[Python-3000] PEP 3138- String representation in Python 3000
Joel Bender
jjb5 at cornell.edu
Mon May 19 17:53:11 CEST 2008
Stephen J. Turnbull wrote:
> But why be verbose *and* ignore the vernacular?
>
> gzipped = plaintext.transform('gzip')
> plaintext = gzipped.transform('gunzip')
I'm generally resistant to a registry, none of my applications are so
general that they would take advantage of a
string-key-to-dictionary-to-function-pointer. If they did, they would
have to have some pretty severe constraints on what functions can be
selected, so I would end up building my own context sensitive dictionary
of available functions. I'm in favor of:
gzipped = plaintext.transform(zlib.compress)

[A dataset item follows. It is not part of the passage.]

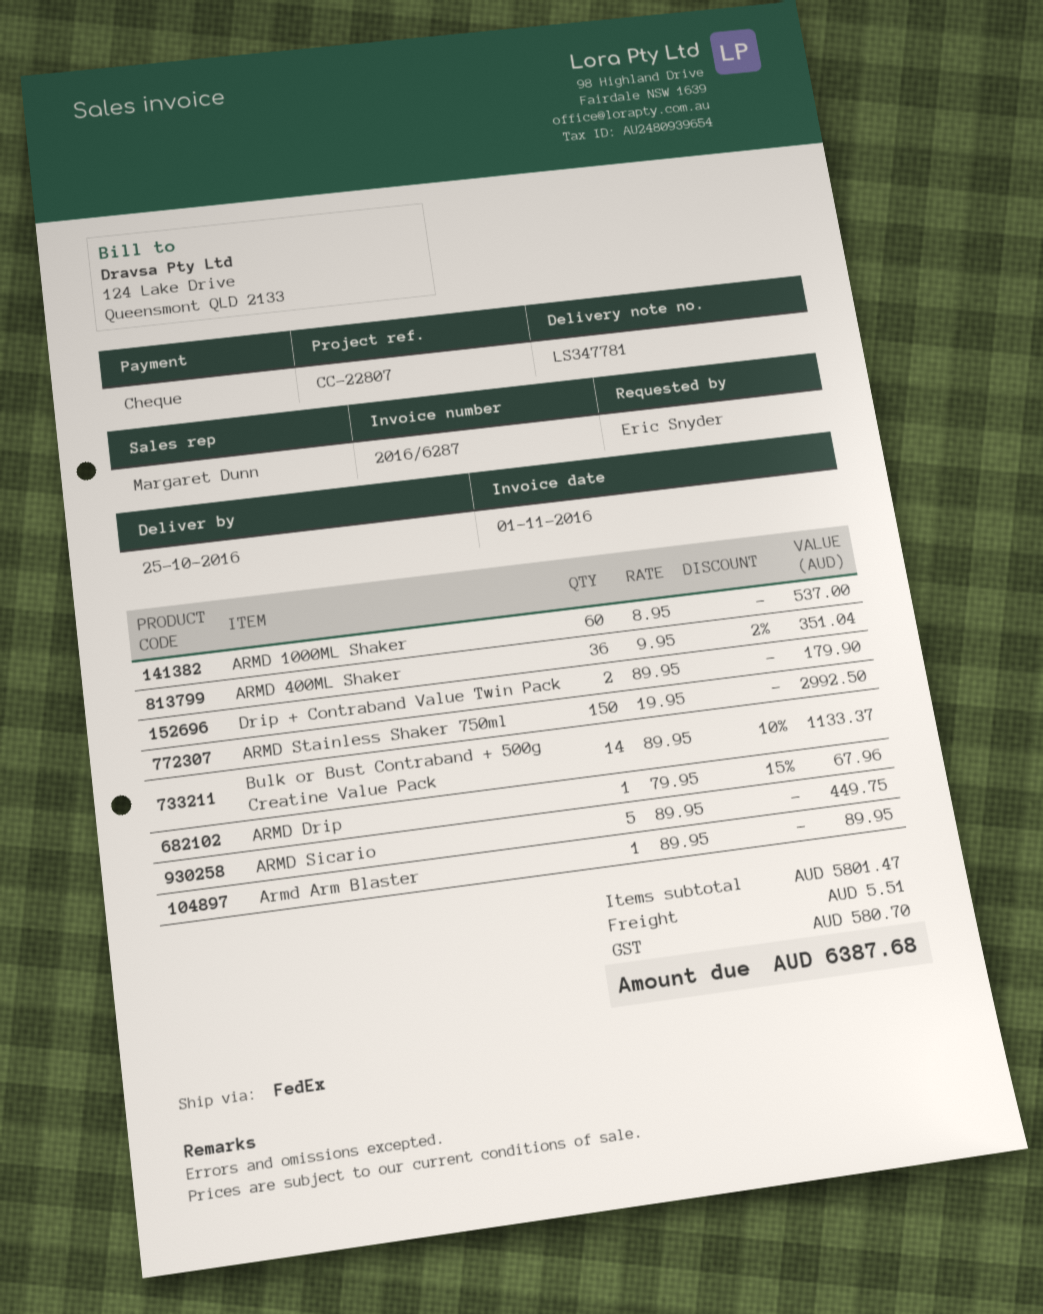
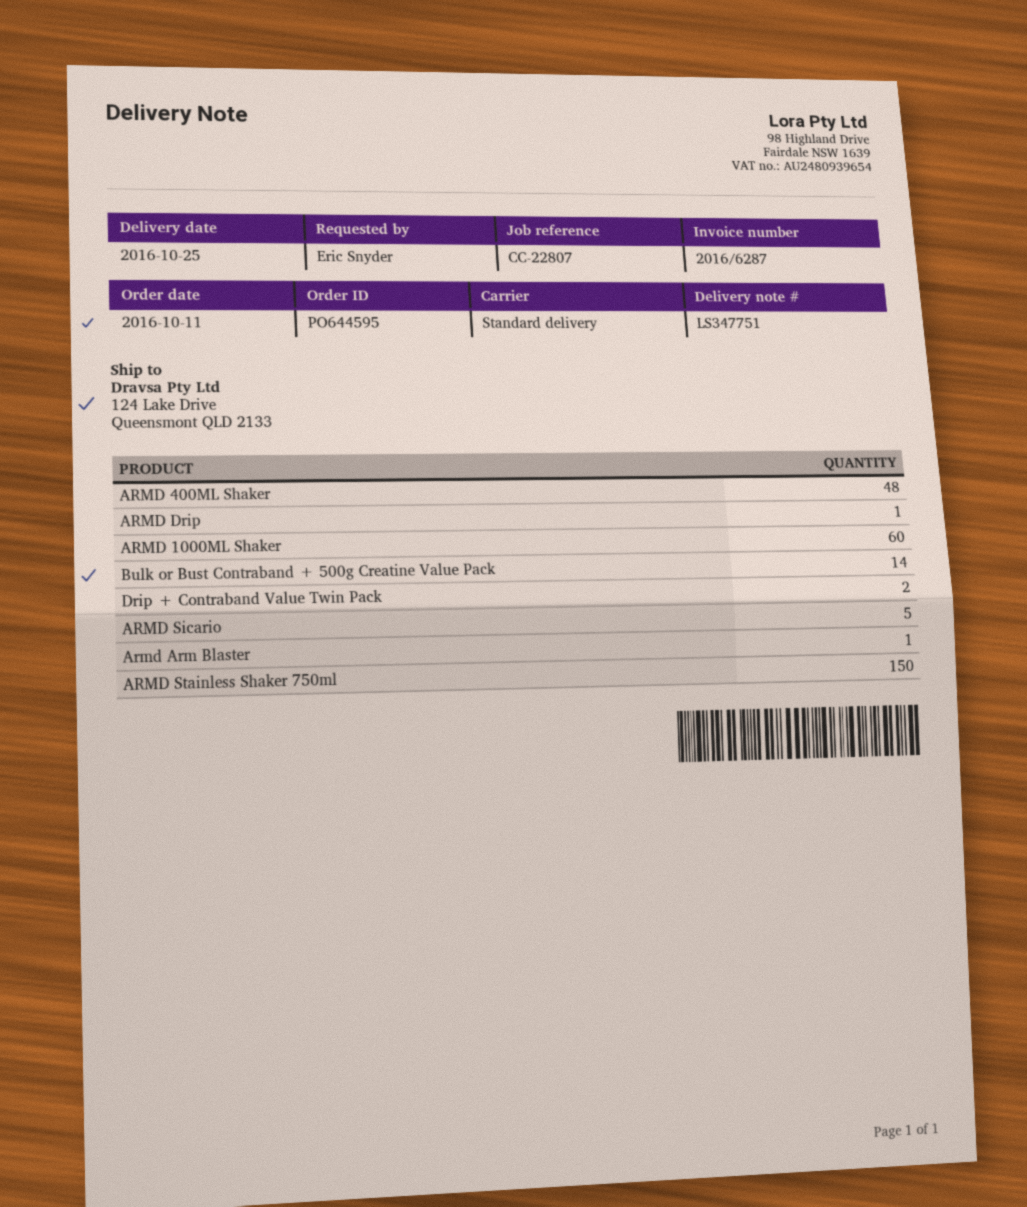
delivery note number: LS347781 -> LS347751
shipping method: FedEx -> standard
ARMD 400ML Shaker: 36 -> 48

plaintext = gzipped.transform(zlib.decompress)
So, you may ask, why would that be any better that this...
gzipped = zlib.compress(plaintext)
...and the answer is that it depends on what you consider the most
appropriate design pattern to follow.
> I think the style should be EIBTI for "private" protocols, and TOOWDTI
> for transforms that wrap well-known libraries.
I've been around socket libraries and protocol encoding/decoding stacks
too long I guess, or I'm just jaded, but TOOWDTI is a pipe dream.
There's Only One Blessed Way To Do It I can understand and appreciate.
EIBTI trumps TOOWDTI when it has to go through a registry. I would be
-1 on this design:
In module codecs:
from gzip import compress as _gzip_compress
...
_registry['gzip'] = _gzip_compress
Where there is a great deal of code that enforces TOOWDTI, effectively
obfuscating the fact that all your passing to transform() nothing more
magical than a reference to a function.
> This is a non-starter, because you don't know what the representation
> of strings is.
If you're working on that kind of application. My applications have to
know what the items in the sequence are, or they have to figure it out,
but when it comes time to do the transformation, they know.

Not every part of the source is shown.